WHAT YOU HAVE TO DO: Each entry below needs to be transcribed verbatim; the images should not appear.

DATA:
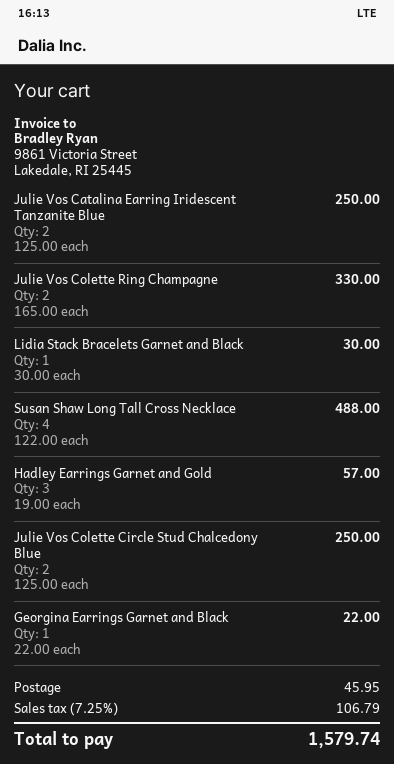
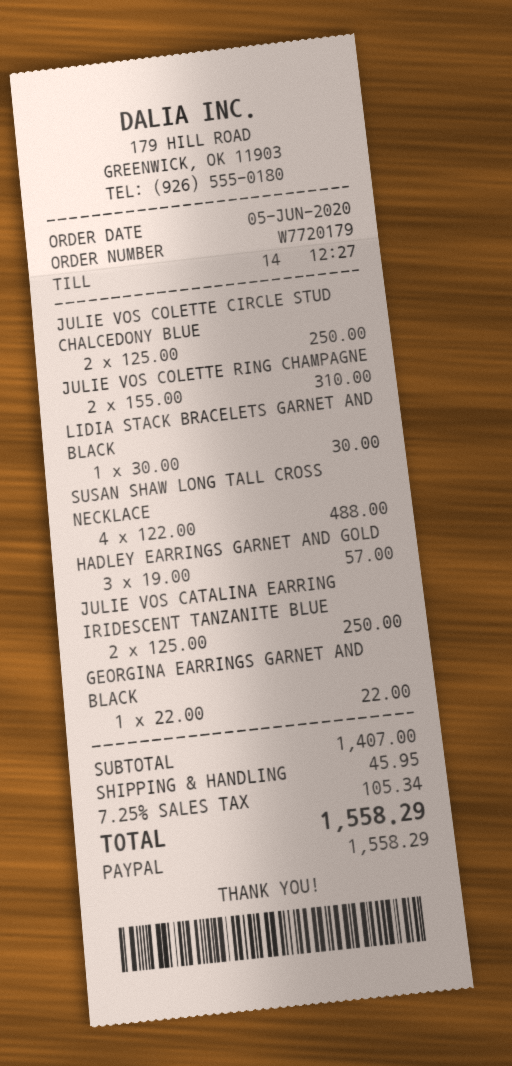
Julie Vos Colette Ring Champagne: 2 x 165.00 = 330.00 -> 2 x 155.00 = 310.00
tax: 7.25% = 106.79 -> 7.25% = 105.34
total: 1579.74 -> 1558.29

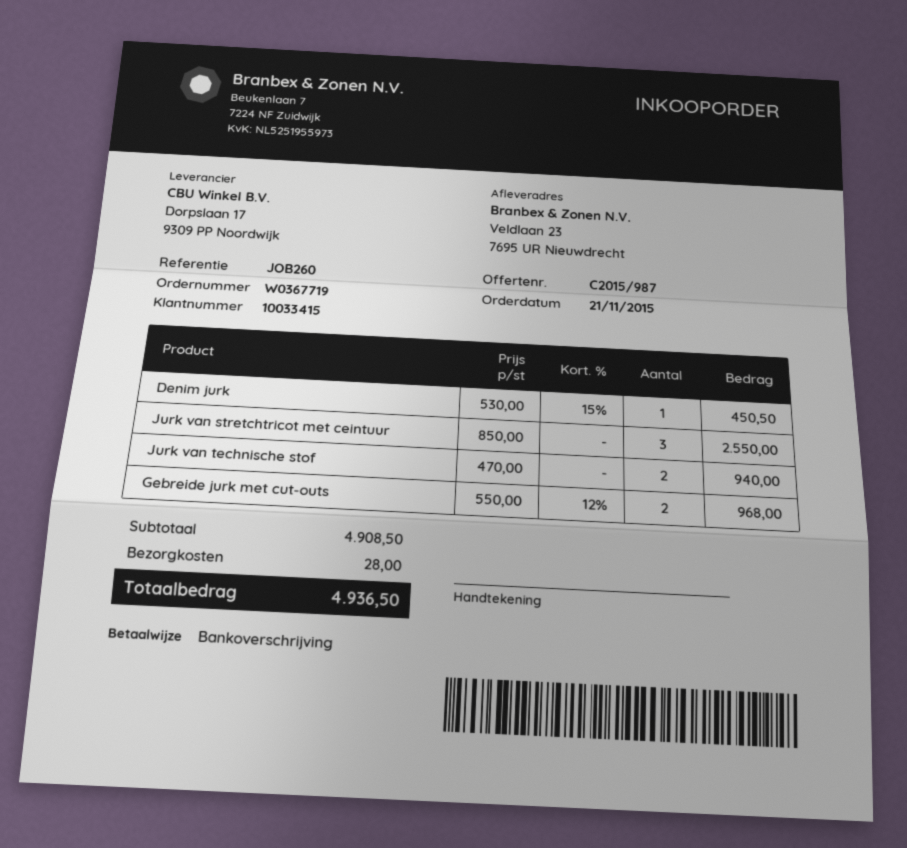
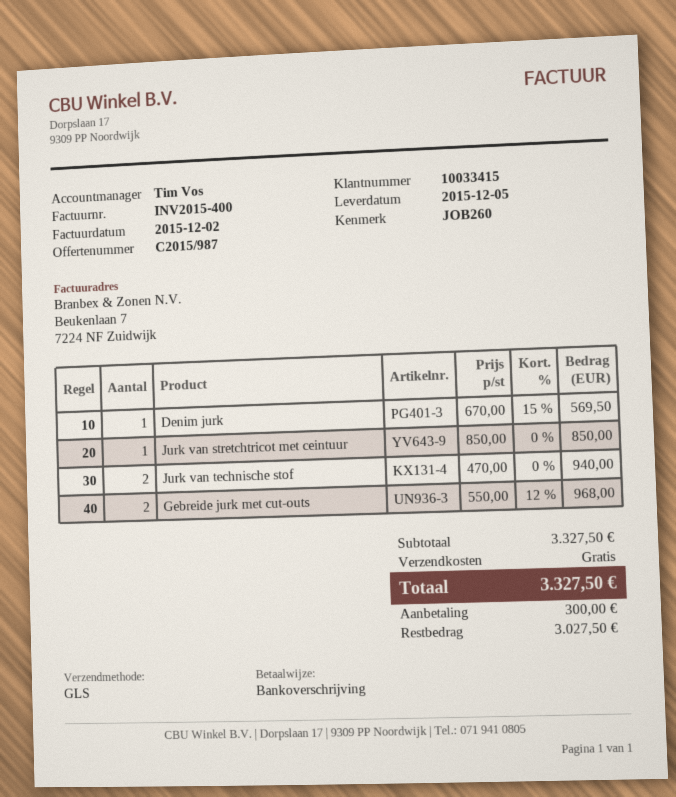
Denim jurk: 1 x 530.00 - 15% = 450.50 -> 1 x 670.00 - 15% = 569.50
Jurk van stretchtricot met ceintuur: 3 x 850.00 = 2550.00 -> 1 x 850.00 = 850.00
subtotal: 4908.50 -> 3327.50
shipping: 28.00 -> 0.00
total: 4936.50 -> 3327.50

SOLVED EXERCISE:
Julie Vos Colette Ring Champagne: 2 x 165.00 = 330.00 -> 2 x 155.00 = 310.00
tax: 7.25% = 106.79 -> 7.25% = 105.34
total: 1579.74 -> 1558.29

Denim jurk: 1 x 530.00 - 15% = 450.50 -> 1 x 670.00 - 15% = 569.50
Jurk van stretchtricot met ceintuur: 3 x 850.00 = 2550.00 -> 1 x 850.00 = 850.00
subtotal: 4908.50 -> 3327.50
shipping: 28.00 -> 0.00
total: 4936.50 -> 3327.50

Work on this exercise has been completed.